--- Your goal ---
Read through the lines below and copy the ones holding the string "Pendientes".

--- Material for this task ---
.....
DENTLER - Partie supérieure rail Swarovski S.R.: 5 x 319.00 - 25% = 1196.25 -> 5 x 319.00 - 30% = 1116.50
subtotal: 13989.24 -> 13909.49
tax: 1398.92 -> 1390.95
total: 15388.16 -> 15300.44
.....
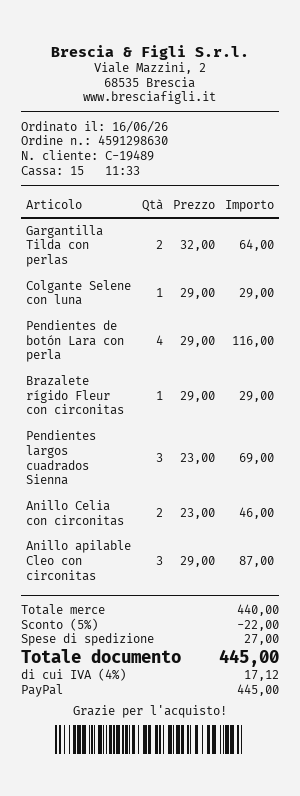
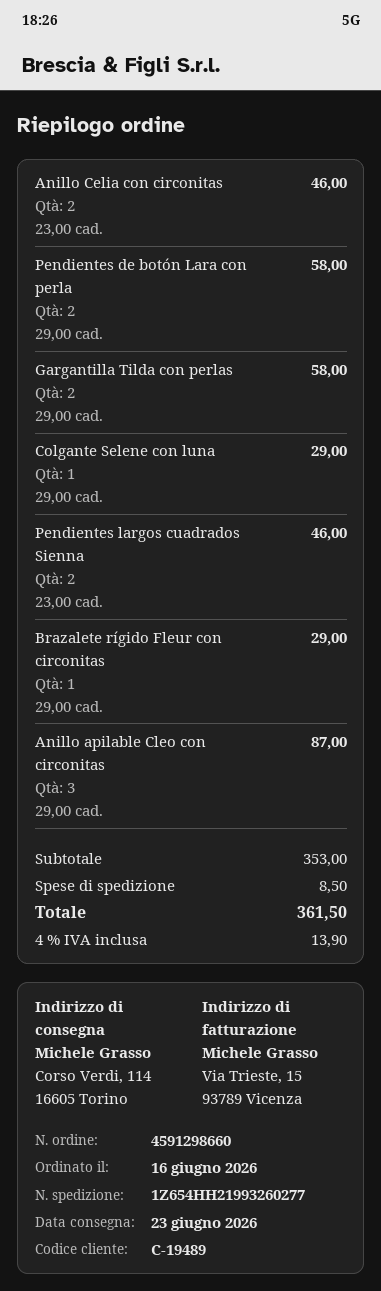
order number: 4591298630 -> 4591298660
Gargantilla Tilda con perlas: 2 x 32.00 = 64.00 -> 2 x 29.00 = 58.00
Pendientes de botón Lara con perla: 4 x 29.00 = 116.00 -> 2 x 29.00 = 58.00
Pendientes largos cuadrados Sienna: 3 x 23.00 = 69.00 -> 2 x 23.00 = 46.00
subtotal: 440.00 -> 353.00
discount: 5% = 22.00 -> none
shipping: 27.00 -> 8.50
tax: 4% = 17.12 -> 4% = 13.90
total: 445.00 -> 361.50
.....
--- Solution to this problem ---
Pendientes de botón Lara con perla: 4 x 29.00 = 116.00 -> 2 x 29.00 = 58.00
Pendientes largos cuadrados Sienna: 3 x 23.00 = 69.00 -> 2 x 23.00 = 46.00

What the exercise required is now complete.